TRIBUNNEWS.COM, JAKARTA - Pelabuhan nasional terbesar Jakarta International Container Terminal (JICT) kembali diprivatisasi kepada Hutchison Hong Kong untuk masa kedua yakni tahun 2015-2039.
Kontrak Hutchison sendiri untuk privatisasi jilid I akan habis pada 27 Maret 2019.
Kontroversi muncul terkait dengan privatisasi JICT ini.
Menurut audit investigatif Badan Pemeriksa Keuangan (BPK) privatisasi JICT melanggar berbagai aturan dan terindikasi merugikan negara minimal Rp 4,08 trilIun.
Namun dengan berbagai kontroversi, privatisasi JICT jilid II terus dijalankan oleh Pelindo II dan Hutchison.
Selain permasalahan korupsi, privatisasi sektor publik yakni pelabuhan sangat menyangkut hajat hidup rakyat.

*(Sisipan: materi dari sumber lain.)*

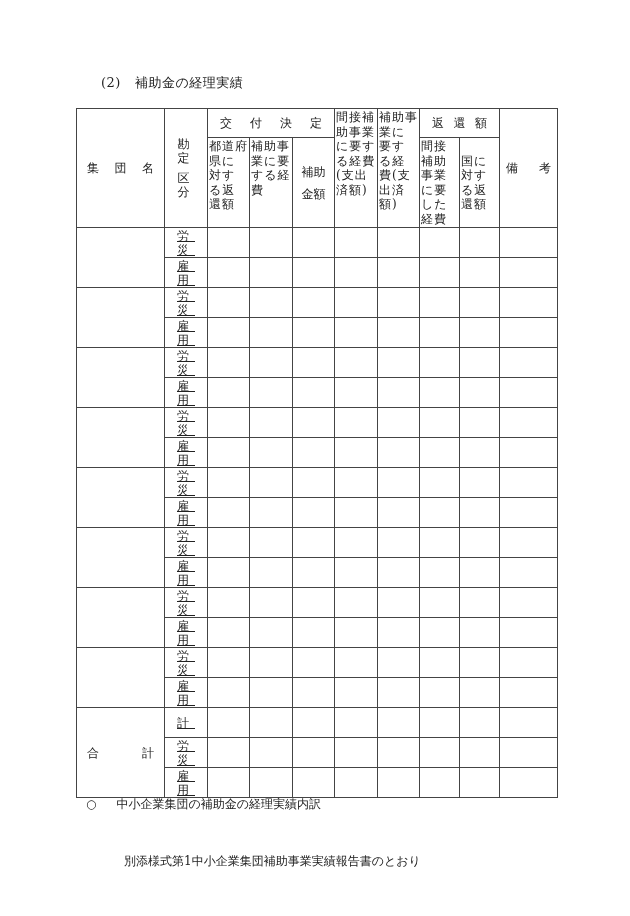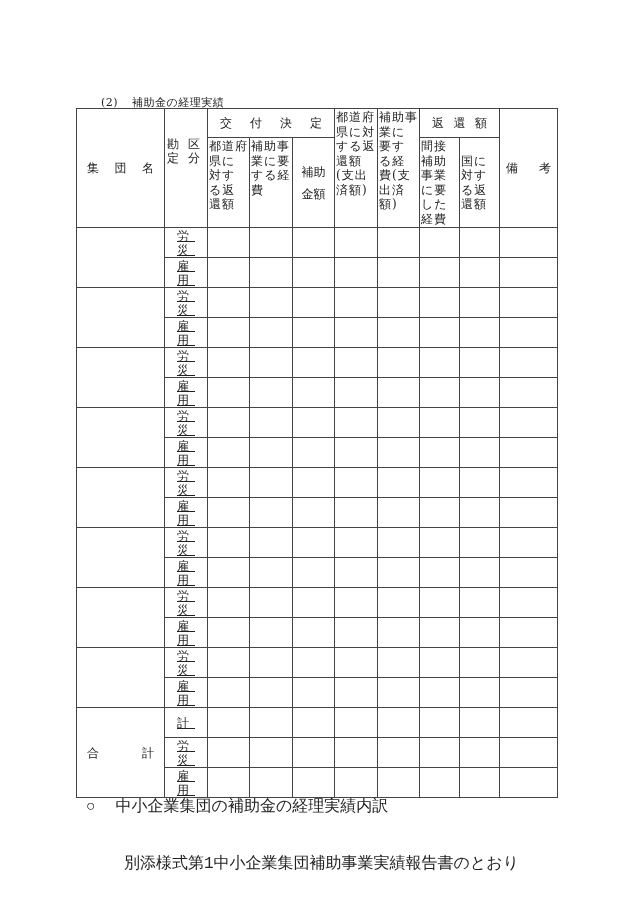"(2) 補助金の経理実績" .title { font-size: 11px -> 13px; top: 95px -> 74px }
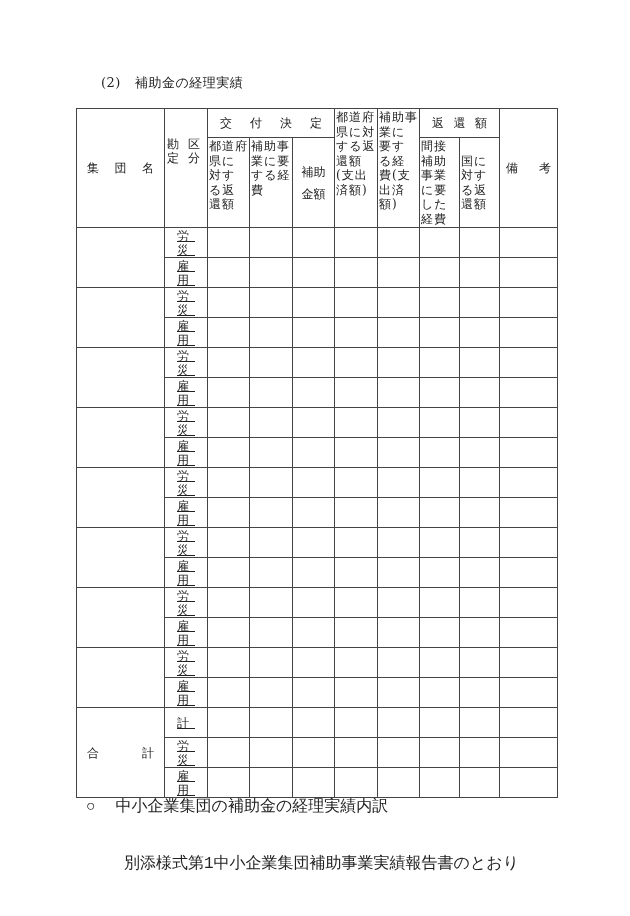"都道府県に対する返還額(支出済額)" td.hdr-small { text: 都道府県に対する返還額 -> 間接補助事業に要する経費 }
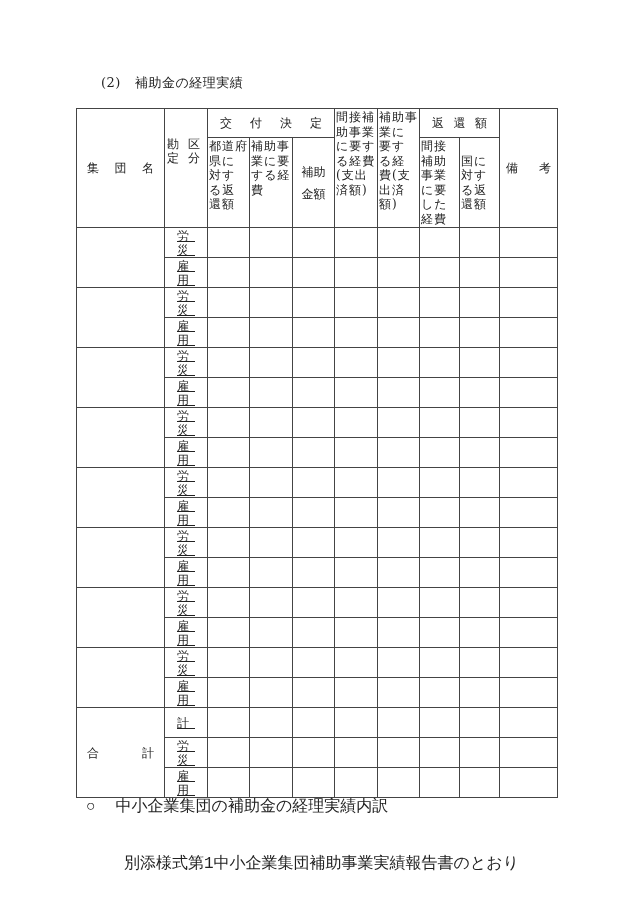"勘 定" .kubun { flex-direction: none -> column }
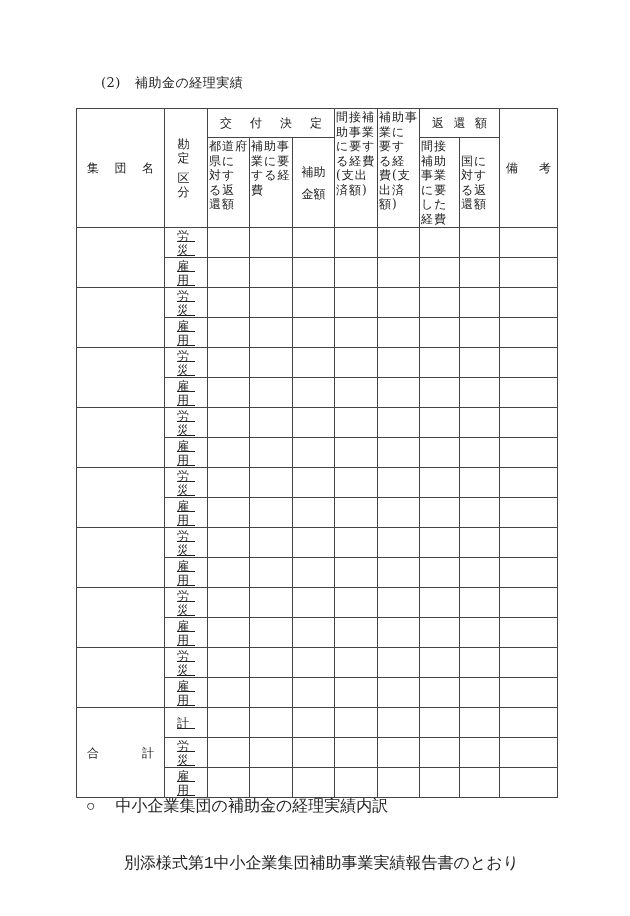"○ 中小企業集団の補助金の経理実績内訳" .note { font-family: Liberation Mono, monospace -> none; font-size: 16px -> 12px }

Untuk itu seharusnya dikelola berdasarkan konstitusi.
Baca: KPK Bicara Kebutuhan di Sektor Penyidikan, Lembaga Antikorupsi Hongkong dan Singapura Jadi Acuan
Terkait dengan permasalahan ini, terungkap beberapa fakta kongkret dalam diskusi “TURC Labor and Law Discussion: Menegakkan Hukum Kasus Privatisasi JICT Jilid II (2015-2039)”, yang dilaksanakan pada Rabu, 13 Maret 2019, di kantor Trade Union Right Centre (TURC).
Diskusi dihadiri mahasiswa, praktisi hukum, masyarakat, buruh dan media. Bertindak sebagai moderator adalah Excecutive Producer MNC Media Hardy Hermawan.

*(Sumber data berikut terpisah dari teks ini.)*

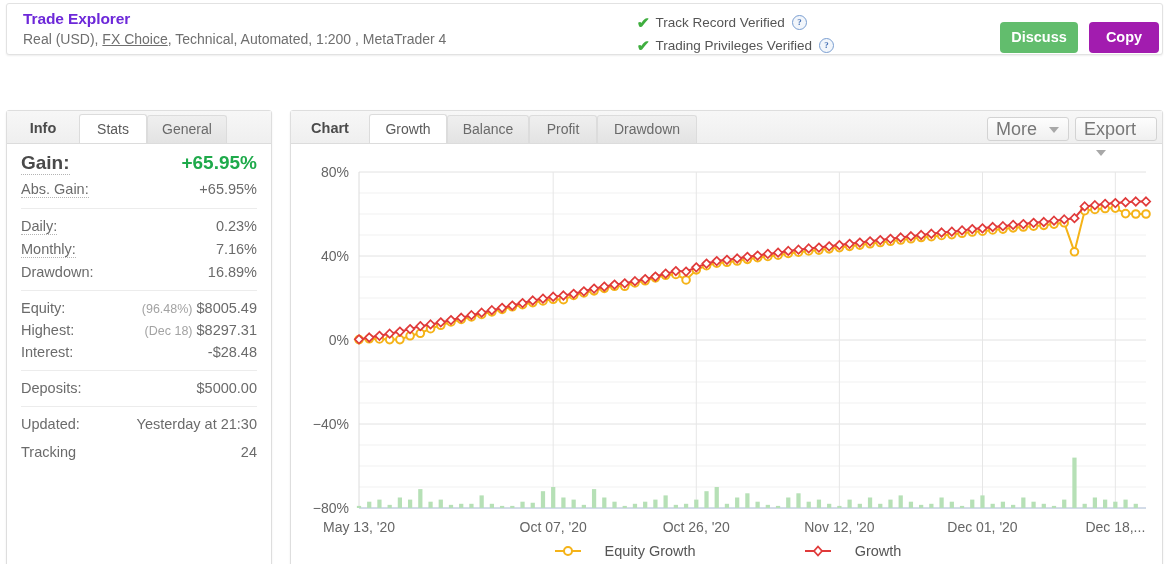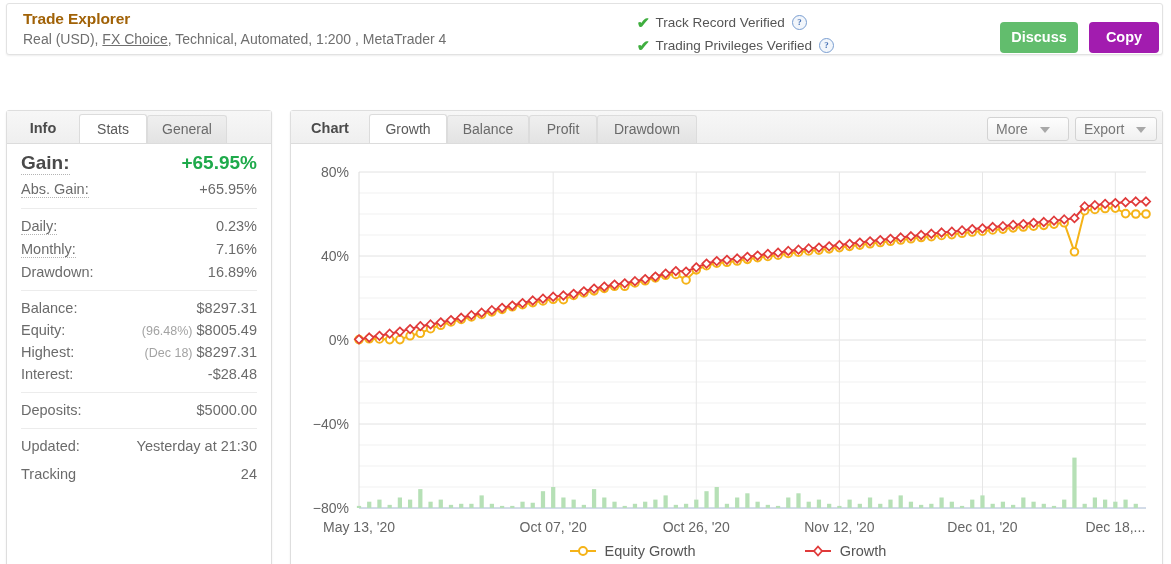"Trade Explorer" .hdr-title { color: #a16207 -> #6d28d9 }
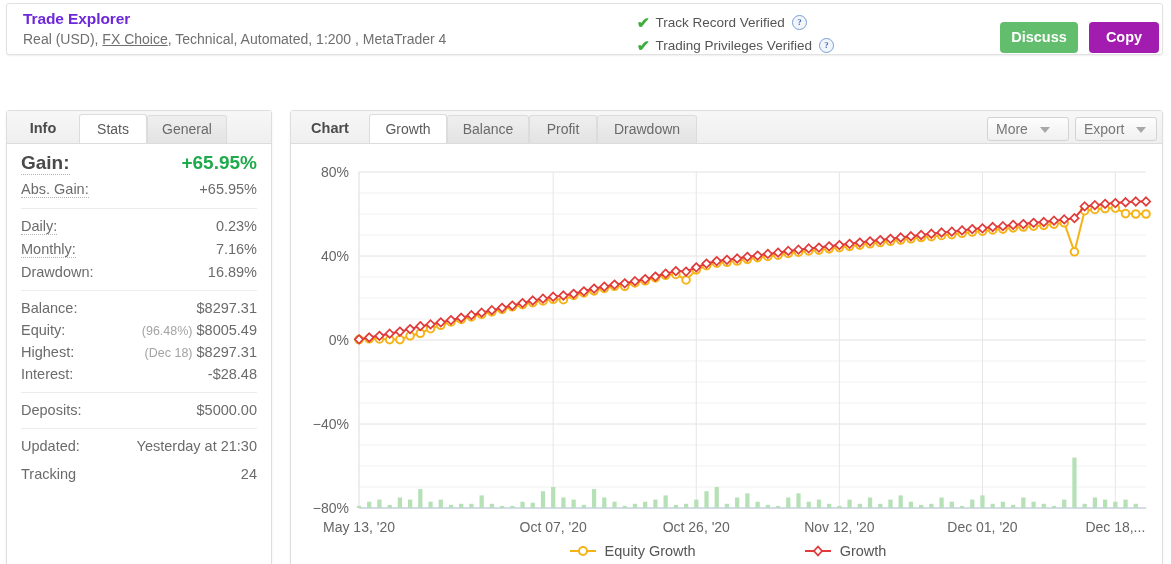"More" .tbtn { font-size: 14px -> 18px }
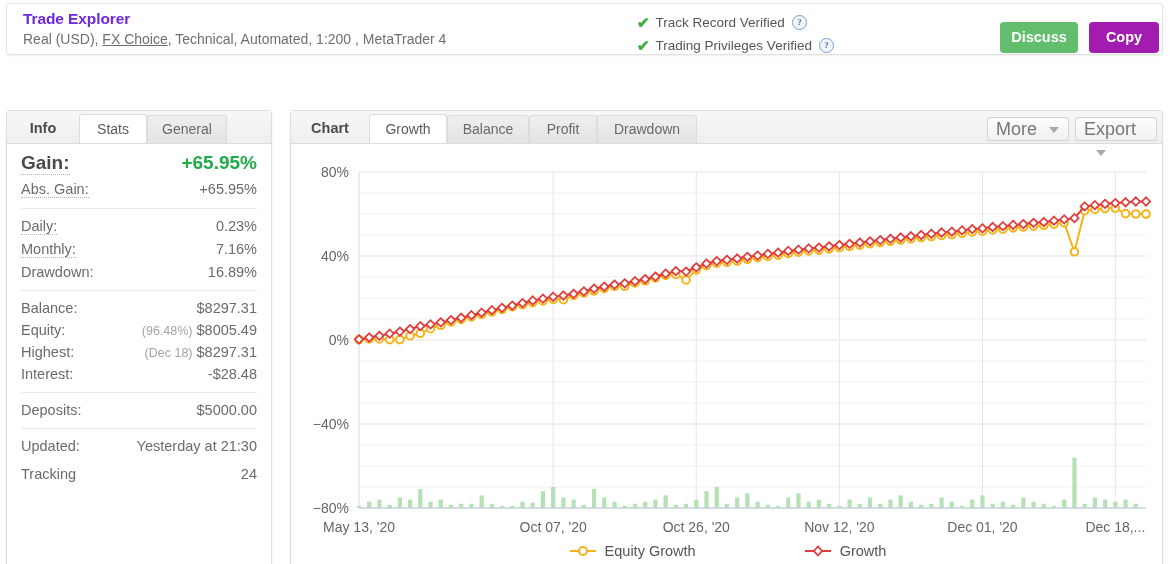"Balance:" div.srow { html: <div> <span>Balance:</span> <span>$8297.31</span> </div> -> none }
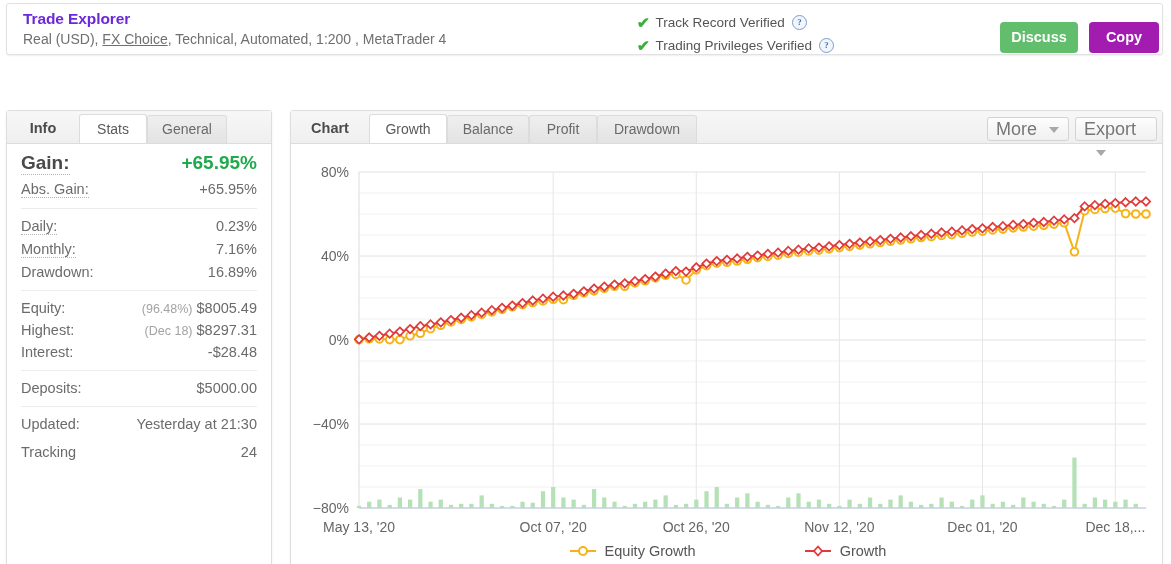"Equity Growth" .legend .item { gap: 8px -> 23px }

Selain itu hadir sebagai narasumber Dekan Fakultas Hukum Universitas Nasional Ismail Rumadhan, Pakar Hukum Universitas Bung Karno Azmi Syahputra, Direktur Eksekutif Indonesian Club Gigih Guntoro dan Wakil Direktur TURC Yasinta Sonia.
Azmi Syahputra mengatakan privatisasi JICT jilid II jelas menabrak konstitusi.
"Ditambah dalam kasus privatisasi tersebut sudah ada audit investigasi BPK dan sedang diselidiki Komisi Pemberantasan Korupsi (KPK). “Jadi secara otomatis privatisasi tersebut batal," katanya, Rabu (13/3/2019).
Pelindo II tidak bisa serta merta mengacuhkan audit investigatif BPK dengan mengedepankan audit PDTT awal BPK yang diminta RJ Lino dan kesimpulannya abu-abu.
Apapun alasannya etika hukum harus dijunjung. Atau jangan-jangan GCG (tata kelola perusahaan yang baik) sebatas semboyan Pelindo II dan privatisasi JICT hanya untuk melegalkan pendapatan pihak-pihak tertentu?”